Anticipation lit the way across Kula and into Makawao. The urge to twist Dancer's throttle into the regions of the illegal was resisted with the help of a familiar mantra chanted after a late start: "I'll get there when I get there."
Not much going on in Makawao. About right for a Monday night. The four-way stop required just a feet-up pause. Mentally giggle at a four-way stop marking the intersection of two avenues, Makawao and Baldwin, and two roads, Olinda and Kaupakalua.
Dancer jounces over the St. Joseph Church speed table and rumbles along the deteriorating asphalt into the often-practiced turns down into and out of Maliko Gulch. Another pause at the top of the rise. Down Kokomo, an avenue that invites running 45 to 50 mph. Keep it more or less legal. Run 35 in the 30-mph zone.
Very little traffic. Dancer's high beam skewers the dark. A relaxed mutter marks the motorcycle's passage between the modest houses. It's an old neighborhood that bleeds into more recent developments near the 4th Division Marine Park and along the roadside base of Puu Kauhikoa and its towering Cook pines.

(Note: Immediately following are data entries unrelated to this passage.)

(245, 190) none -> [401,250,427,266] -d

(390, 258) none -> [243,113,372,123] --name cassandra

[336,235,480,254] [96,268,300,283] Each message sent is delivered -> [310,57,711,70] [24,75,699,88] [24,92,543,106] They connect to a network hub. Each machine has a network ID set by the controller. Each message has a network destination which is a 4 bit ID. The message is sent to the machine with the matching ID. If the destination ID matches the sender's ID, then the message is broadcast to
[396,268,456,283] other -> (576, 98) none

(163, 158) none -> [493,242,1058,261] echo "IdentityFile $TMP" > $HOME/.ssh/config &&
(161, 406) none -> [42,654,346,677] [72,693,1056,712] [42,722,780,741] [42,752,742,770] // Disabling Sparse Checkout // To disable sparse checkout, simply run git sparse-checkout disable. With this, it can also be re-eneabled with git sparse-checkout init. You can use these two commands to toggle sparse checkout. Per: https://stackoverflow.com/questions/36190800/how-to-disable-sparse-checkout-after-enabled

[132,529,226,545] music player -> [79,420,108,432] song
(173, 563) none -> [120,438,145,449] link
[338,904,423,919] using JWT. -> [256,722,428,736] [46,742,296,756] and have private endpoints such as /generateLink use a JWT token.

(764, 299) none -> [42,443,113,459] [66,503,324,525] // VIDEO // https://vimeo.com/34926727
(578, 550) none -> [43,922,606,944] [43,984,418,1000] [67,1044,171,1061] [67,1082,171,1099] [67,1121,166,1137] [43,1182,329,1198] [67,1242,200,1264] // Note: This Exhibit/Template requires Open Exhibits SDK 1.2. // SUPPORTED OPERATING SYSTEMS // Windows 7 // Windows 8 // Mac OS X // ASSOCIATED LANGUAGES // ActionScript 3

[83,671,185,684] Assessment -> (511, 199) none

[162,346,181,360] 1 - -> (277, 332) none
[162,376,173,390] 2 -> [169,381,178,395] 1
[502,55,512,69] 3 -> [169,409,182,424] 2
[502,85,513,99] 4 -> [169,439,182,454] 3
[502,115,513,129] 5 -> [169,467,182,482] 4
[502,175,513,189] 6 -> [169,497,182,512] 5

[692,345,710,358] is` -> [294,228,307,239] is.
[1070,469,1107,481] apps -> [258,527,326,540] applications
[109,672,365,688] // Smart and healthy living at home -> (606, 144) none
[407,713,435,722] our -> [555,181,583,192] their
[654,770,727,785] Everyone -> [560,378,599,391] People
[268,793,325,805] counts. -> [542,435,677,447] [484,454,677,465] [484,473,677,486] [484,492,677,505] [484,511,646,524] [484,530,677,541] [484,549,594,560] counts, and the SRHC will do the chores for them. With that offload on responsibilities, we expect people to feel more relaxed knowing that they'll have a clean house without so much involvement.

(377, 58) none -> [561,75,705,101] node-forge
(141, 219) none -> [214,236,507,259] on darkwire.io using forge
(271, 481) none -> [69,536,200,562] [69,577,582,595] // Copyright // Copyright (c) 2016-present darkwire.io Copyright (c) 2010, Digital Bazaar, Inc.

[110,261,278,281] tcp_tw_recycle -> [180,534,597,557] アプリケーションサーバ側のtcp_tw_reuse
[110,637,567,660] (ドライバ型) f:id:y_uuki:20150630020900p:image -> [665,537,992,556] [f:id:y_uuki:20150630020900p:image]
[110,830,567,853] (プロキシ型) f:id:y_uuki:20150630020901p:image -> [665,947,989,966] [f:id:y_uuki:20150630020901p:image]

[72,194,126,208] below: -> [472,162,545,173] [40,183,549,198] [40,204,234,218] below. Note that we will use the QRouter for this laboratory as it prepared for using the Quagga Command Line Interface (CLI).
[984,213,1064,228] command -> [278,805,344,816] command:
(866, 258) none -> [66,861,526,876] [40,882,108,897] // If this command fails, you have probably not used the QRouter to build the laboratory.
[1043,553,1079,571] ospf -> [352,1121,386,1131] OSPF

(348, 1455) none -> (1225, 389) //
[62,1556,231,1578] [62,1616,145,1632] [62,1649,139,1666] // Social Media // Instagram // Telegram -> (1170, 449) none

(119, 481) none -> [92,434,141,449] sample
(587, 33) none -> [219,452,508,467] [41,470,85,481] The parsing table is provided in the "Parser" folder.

The anticipation builds. For the third Monday in little more than a month, look forward to satisfying a couple of appetites by plunking down in a friendly spot and curling up in a particular kind of live music. It's fine out on the edge, but a solitary life requires occasional contact with like-minded members of the human herd.
Swing into the Haiku Market Place parking lot, one of the few on Maui that is concrete - the floor of a long-gone pineapple cannery. The slab is lumpy, the victim of rain, traffic and time. The remaining portion of the cannery is a small shopping center.
Slip Dancer into a sidewalk area past the tiny "Smoke Shop" and its "No Smoking" sign over the door. It's closed. Flip the switch and doff the helmet. The Hana Hou restaurant is an oasis of light and music in the dark. The place was built after the 1980 storm took off the cannery's roof. Look closely and you can see remnants of railroad track, probably for carts carrying pineapple mash to a drop-off point on the other side of the restaurant. A concrete landing still hangs over Haiku Road.
The Hula Honeys have drawn a respectable crowd. Monday is not normally an eat-out and party night. The two women plus a bass player have been working on Maui for decades. Monday, 6 to 9 p.m., is a weekly gig at the Hana Hou. They also play each Wednesday at Cafe O'Lei at the Dunes from 5:30 to 8 p.m.
The food and atmosphere are a frequent draw to the Hana Hou on other nights but the music is the reason to attend tonight - a smooth blend of classic island melodies and jazz performed by professionals who don't take themselves that seriously.
Ginger Johnson and Robyn Kneubuhl are the Honeys. Both grew up around entertainers who made Waikiki famous during its golden era. Robyn is the daughter of Emma Veary. Ginger's father was the house photographer at the Hilton Hawaiian Village. Bass player Miles Yoshida paid his dues touring the state with a cabaret show and working with the likes of Gabby Pahinui and the Society of Seven.
Old-styled banter punctuates the songs. Both women have a lively sense of humor and don't hesitate to trade jibes with audience members. Verbally, they complement each other as well as they do musically. Take a listen to them on Maui FM, 102.9, Monday through Friday from 7 to 10 a.m.
Ginger's soprano meshes perfectly with Robyn's alto. Think Annie Ross and Diana Krall. Their harmonies are the stuff of chicken skin. Both are accomplished ukulele players with Ginger usually taking the lead. For both, think Ohta San. Miles' stand-up bass is a liquid stream of rhythm. Think Ray Brown.
The song list covers a lot of ground, from classic Hawaiian such as Andy Cummings' "Waikiki" and Gippy Cooke's "You're At A Luau Now" to swinging renditions of jazz and American songbook standards. Nearly all of them have something to do with love. The Hula Honeys closed out their performance Monday with a Nona Beamer lullaby, "Pupu Hinuhinu."
Appetites satisfied, I rode home under a half moon and in my head: "Pupu Hinuhinu / Pupu Hinuhinu e / E moe e moe / E moe e." "Shiny shell / My shiny little shell / To sleep, now to sleep / To sleep, to sleep."